その下文を家来に持たせ、清廉とともに宇多の郡の屋敷に行かせて、書かれたとおりに五百石の糧米をたしかに受け取り、引きあげた。
この清廉が猫を怖がったのは、いかにもばかげて見えるが、大和の守、輔公の朝臣にとっては大事中の大事、猫さま猫さまであった。

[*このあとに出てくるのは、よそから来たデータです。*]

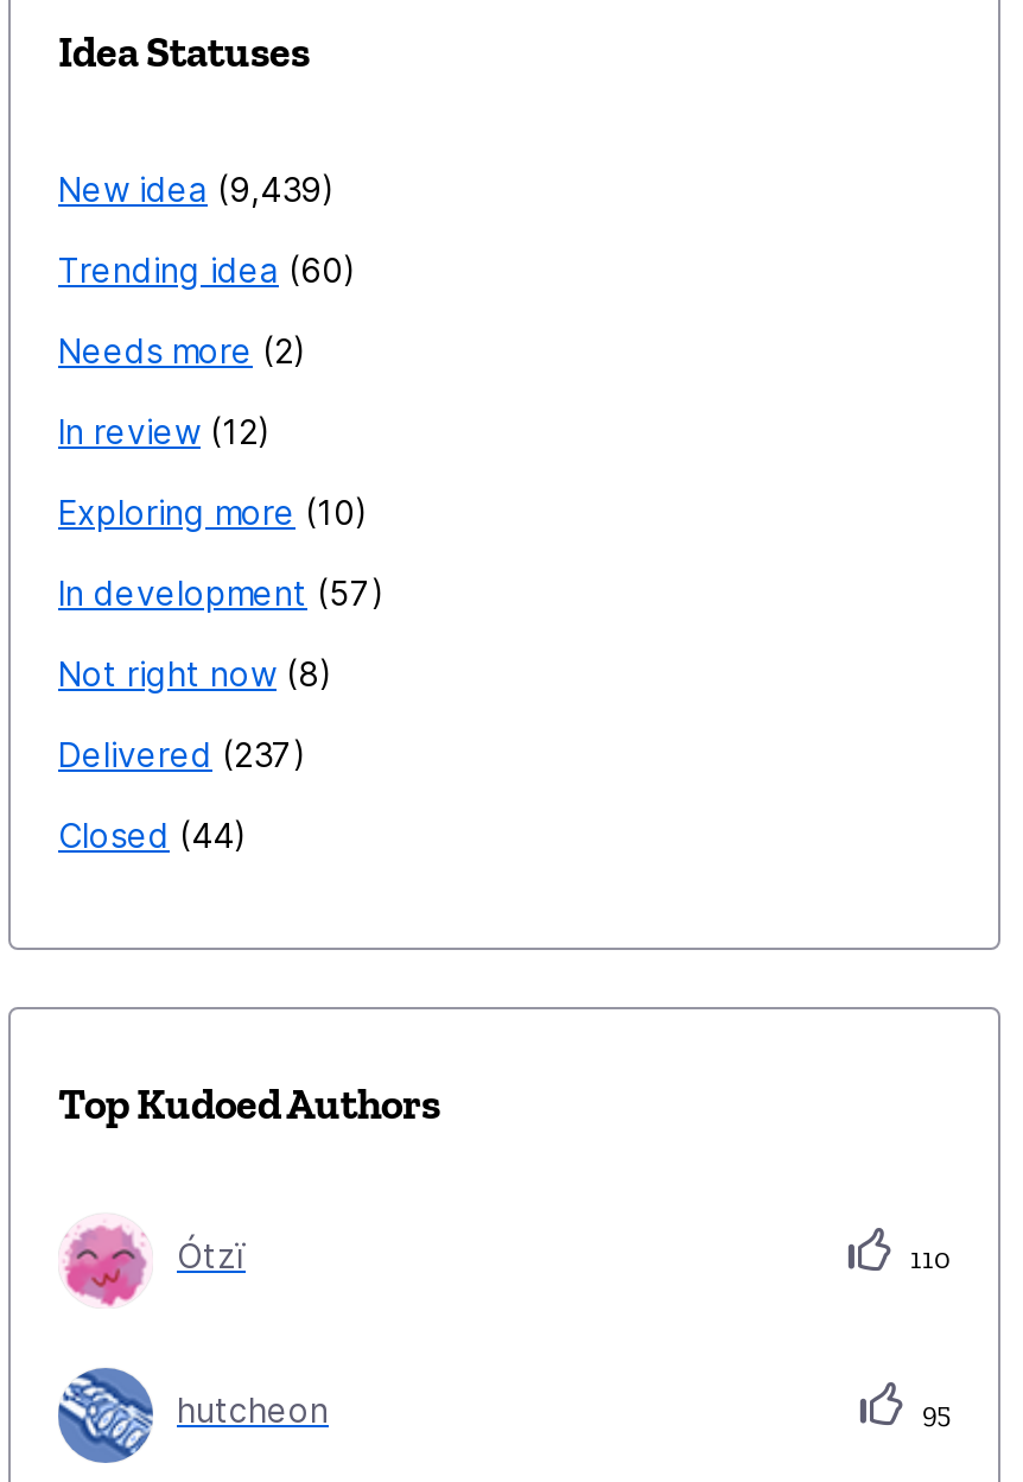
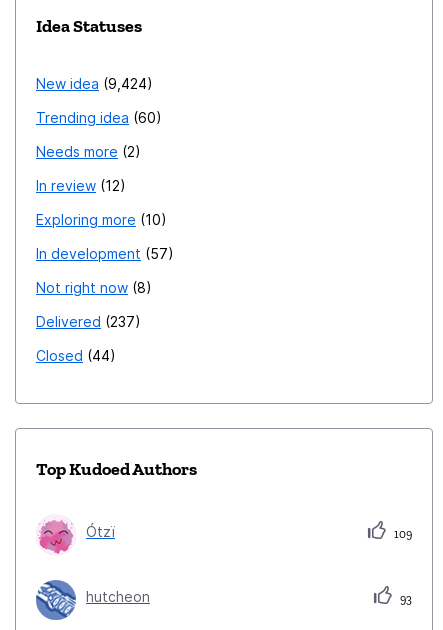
[58,170,322,210] New idea 9,439 -> [36,75,147,92] New idea 9,424
[903,1244,951,1277] 110 -> [391,527,412,541] 109
[915,1398,951,1431] 95 -> [397,592,412,606] 93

当時の人がこのことを噂しあって、みな腹をかかえて笑った、という話である。
(巻廿八第卅一話)
(『今昔物語 日本の古典』福永武彦訳 ちくま文庫 1991年)
〇 〇 〇 〇
午後から心臓リハビリでしたp(^^)q
30分間での歩行距離は、2.17㎞、消費カロリーは131kcalでした(^-^;
理学療法士のNさんは山口出身なので
藤田傳三郎のコレクションがもとになって藤田美術館が開館したこと、
藤田は山口県萩出身だと話していました。
当時、明治維新で日本の美術が粗雑に扱われていたことに危機感をもって収集したのです。

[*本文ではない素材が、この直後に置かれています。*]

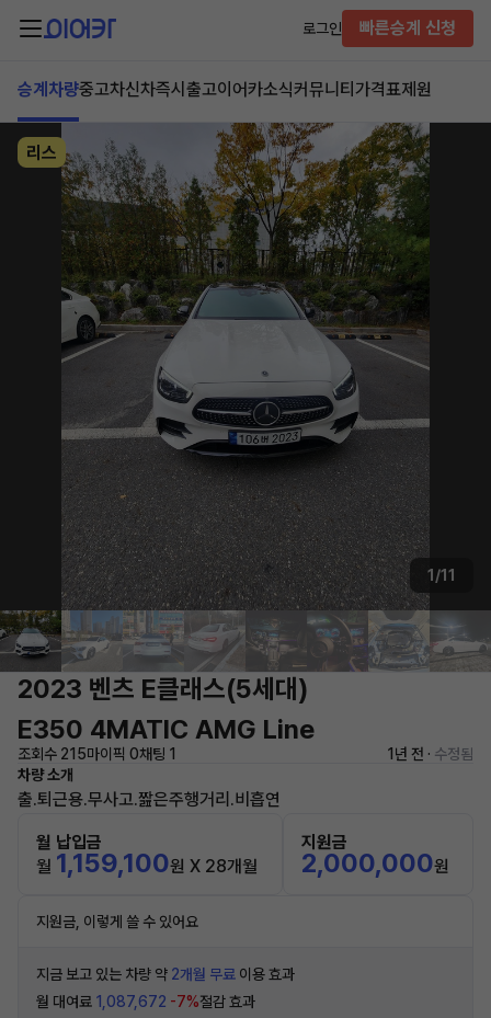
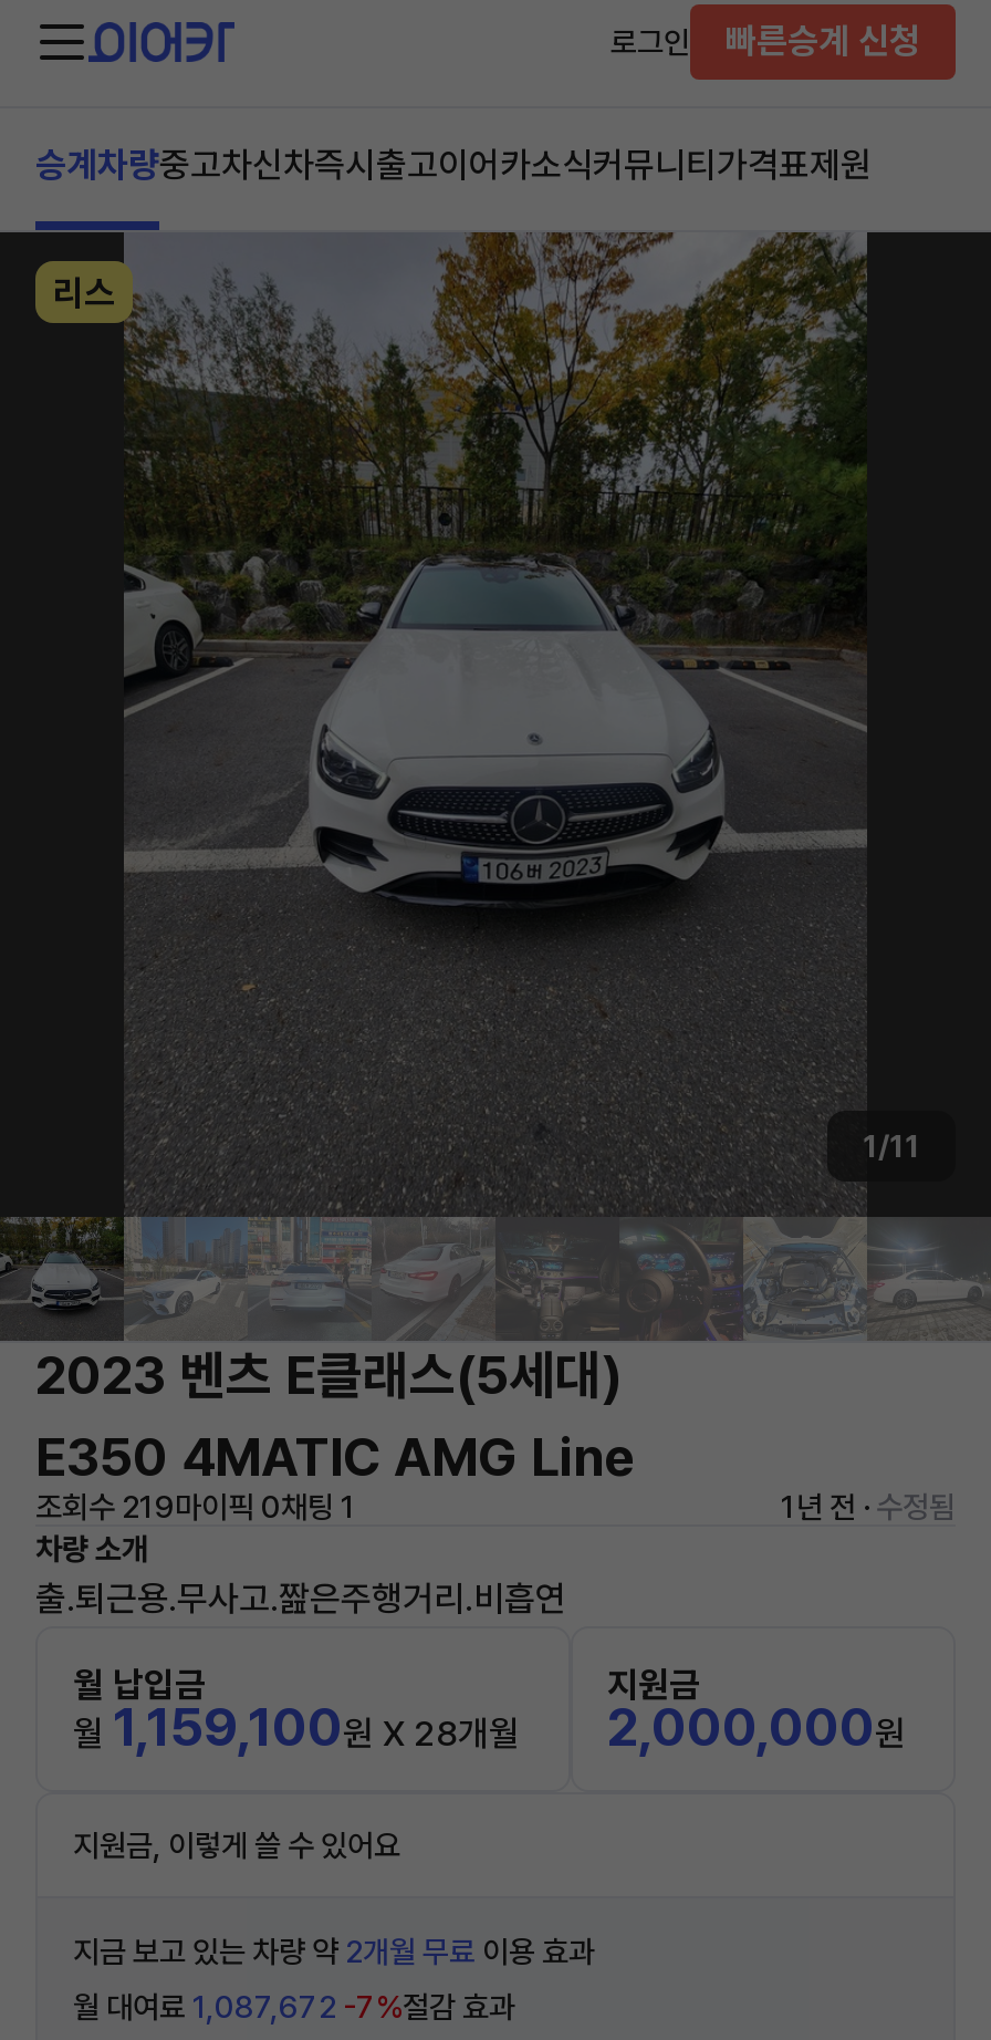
[18,745,176,763] 조회수 215마이픽 0채팅 1 -> [35,1489,356,1524] 조회수 219마이픽 0채팅 1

同県人だと言っても広いので知らない(習っていない)人物は多いですよね。
歴史秘話ヒストリアの冒頭、山県駅で「酒井玄蕃」を知っているかと聞いていたけど
鶴岡で聞けばご存知の方が多いと思うけどな…(^_-)-☆
リハビリが終わったあと会計をするのに待合室のテレビを見ていると
韓国の聴聞会のことを解説しているみたいだった。
他国のことをこれだけ詳しく放送しているのに自国のことはタブーになっているような…
平川克美さんも呟いていた(2019年9月6日)
「病院で暇を持て余し、テレビ。
ワイド!スクランブルというテレ朝の番組で、延々と文在寅側近のスキャンダルをやっている。
世界で、おそらく日本だけだろう。
それが、どれほど奇妙な倒錯なのか、番組制作者も、視聴者も気がつかなくなっているということか。」
「『嫌韓』あおり報道はやめよう」(日本新聞労働組合連合)
という声明がでました。
賛同します。
国民が冷静に判断できる材料を提供できないのは、戦前に逆戻りだと思います。
西郷隆盛や酒井玄蕃などのように肝っ玉の据わった人物がいなくなった。